The district court granted summary judgment. The Court of Appeals (Livingston, Lohier and Koeltl [D.J.]), affirms. The participation clause reads as follows:
Section 704(a) of Title VII contains both an opposition clause and a participation clause, making it unlawful for an employer to retaliate against an individual “because he has opposed any practice made an unlawful employment practice by this subchapter, or because he has made a charge, testified, assisted, or participated in any manner in an investigation, proceeding, or hearing under this subchapter.” 42 U.S.C. § 4 2000e-3(a).What is "an investigation ... under this subchapter?" With support from the EEOC, Grey-Allen argued that "under this subchapter" means any sexual harassment investigation, particularly one conducted pursuant to the court-created requirement that management promptly investigate any in-house sexual harassment complaint. For the most part, sexual harassment complaints cannot go the EEOC as a formal discrimination charge unless the plaintiff complains about the hostile work environment pursuant to corporate procedure. The Court of Appeals disagrees, interpreting "an investigation ... under this subchapter" to mean formal charges with the EEOC.

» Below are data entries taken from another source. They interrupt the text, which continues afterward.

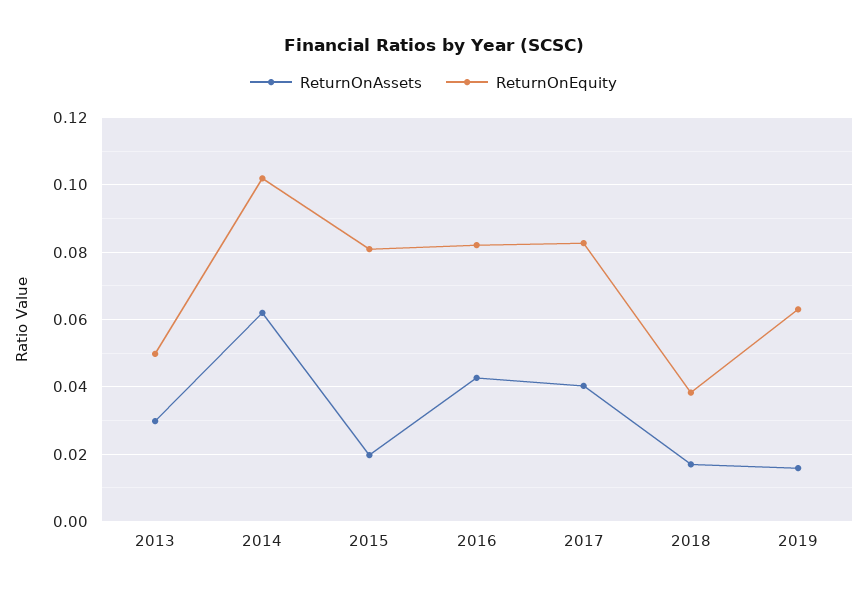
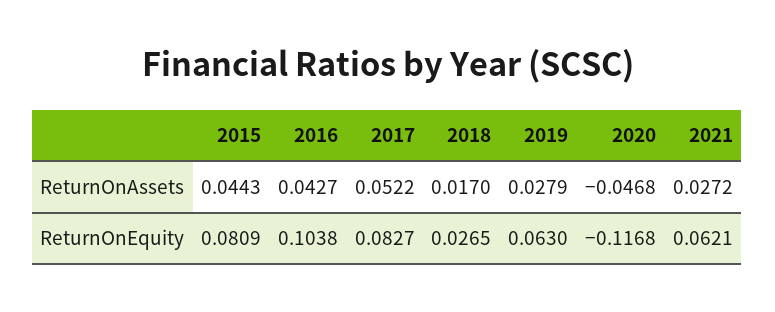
ReturnOnAssets, 2013: 0.03 -> none
ReturnOnEquity, 2013: 0.05 -> none
ReturnOnAssets, 2014: 0.062 -> none
ReturnOnEquity, 2014: 0.102 -> none
ReturnOnAssets, 2015: 0.02 -> 0.0443
ReturnOnEquity, 2016: 0.082 -> 0.1038
ReturnOnAssets, 2017: 0.04 -> 0.0522
ReturnOnEquity, 2018: 0.038 -> 0.0265
ReturnOnAssets, 2019: 0.016 -> 0.0279
ReturnOnAssets, 2020: none -> -0.0468
ReturnOnAssets, 2021: none -> 0.0272
ReturnOnEquity, 2020: none -> -0.1168
ReturnOnEquity, 2021: none -> 0.0621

An “investigation ... under this subchapter” thus plainly refers to an investigation that “occur[s] in conjunction with or after the filing of a formal charge with the EEOC; it does not include participating in an employer’s internal, in-house investigation, conducted apart from a formal charge with the EEOC.”
...
While the Faragher/Ellerth affirmative defense creates an incentive for employers to conduct internal investigations in order to show that they have met the first prong of this defense, it does not impose an obligation on employees to participate in such investigations as a necessary prerequisite to bringing a discrimination claim under Title VII. Faragher and Ellerth do not provide a basis for bringing internal investigations not associated with a formal EEOC charge “under this subchapter” within the language of the participation clause.
This was an issue of first impression for the Second Circuit, but it follows the reasoning of the other Circuit courts that have taken up this issue. A few years ago, the Supreme Court took up this precise issue, but resolved the Title VII case under the opposition clause, not the participation clause.

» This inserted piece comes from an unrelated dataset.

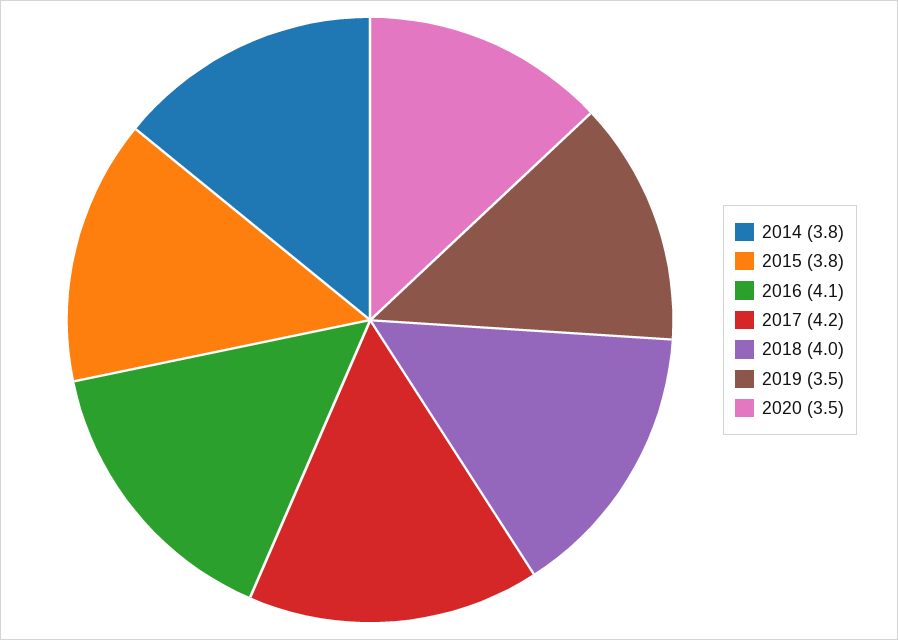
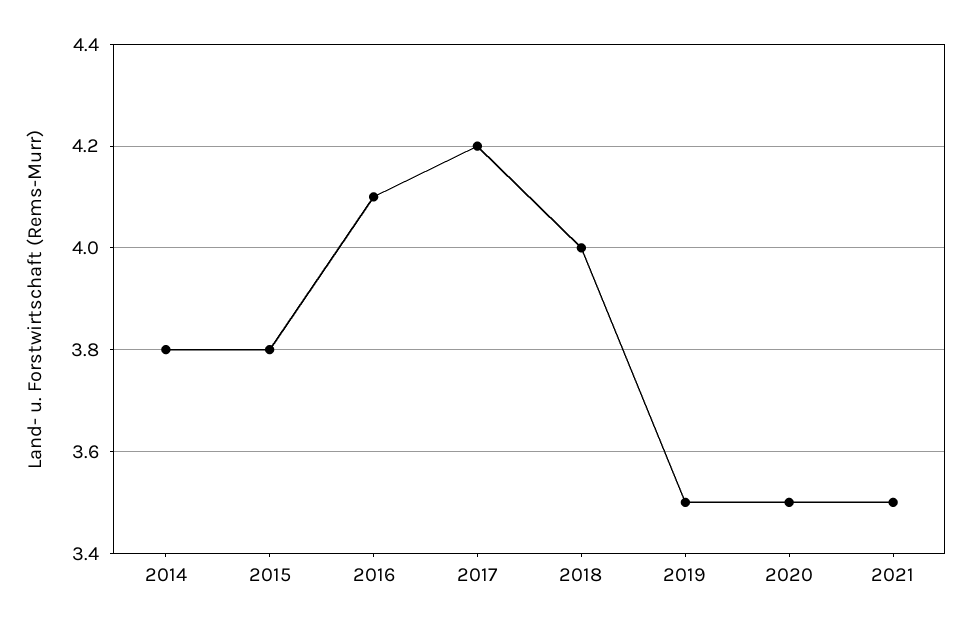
2021: none -> 3.5

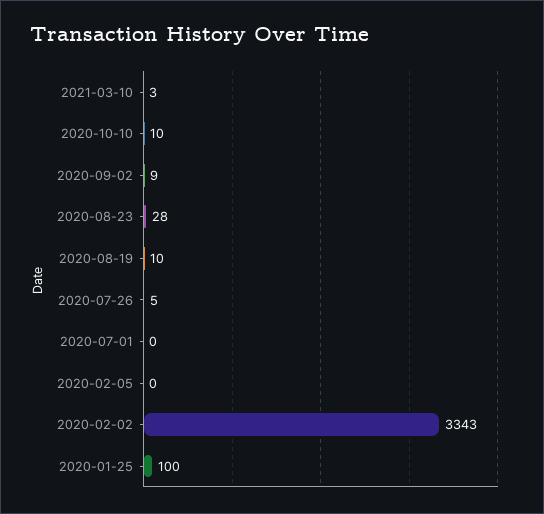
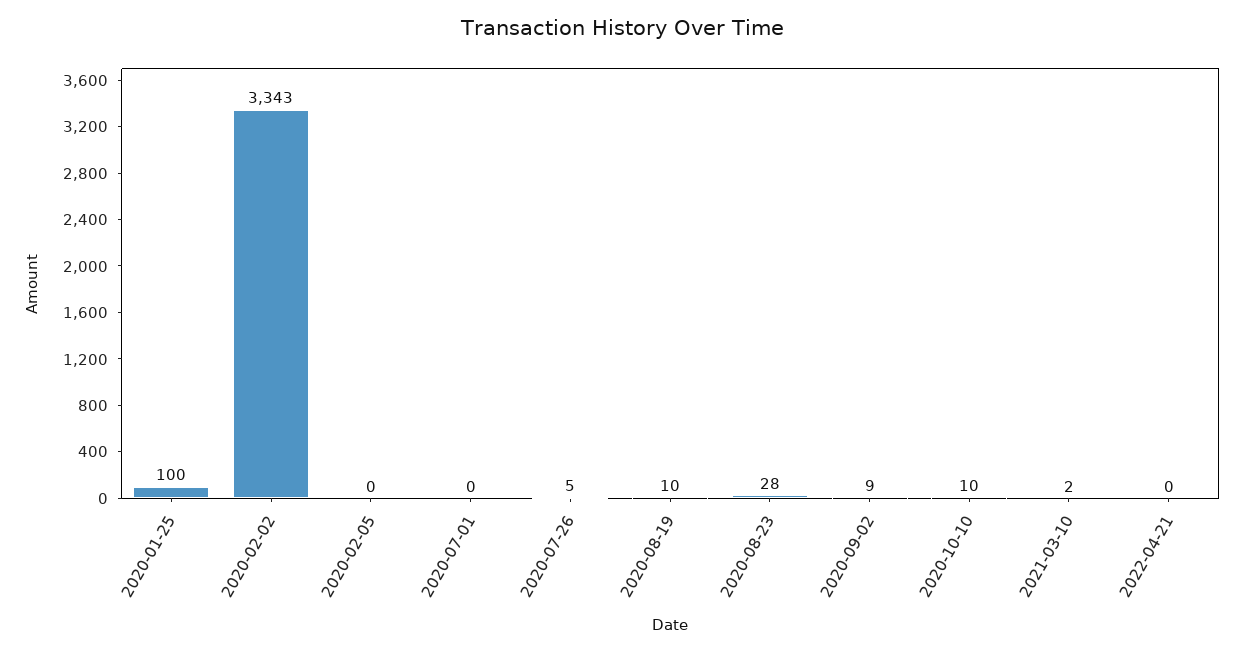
2021-03-10: 3 -> 2
2022-04-21: none -> 0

Judge Lohier's concurrence agrees with the majority's reasoning, but he points out that "[t]here was strong evidence that it fired Grey-Allen for no reason other than that she conducted an effective internal investigation of a sexual harassment claim against a corporate vice-president." He adds that "[a]s a policy matter, however, the distinction between investigations in which the government is involved and internal investigations strikes me as antiquated and arbitrary. The facts of this case starkly illustrate the arbitrariness. Had Grey-Allen conducted her investigation under the auspices of a government agency such as the EEOC, her actions would have been protected under the participation clause. But because she conducted the same internal investigation without EEOC involvement, her actions are not protected." For this reason, Judge Lohier says, "Congress should act to clarify Title VII if it desires to prohibit private employers from retaliating against employees merely because they participate in internal investigations of discrimination complaints prior to any involvement by the EEOC."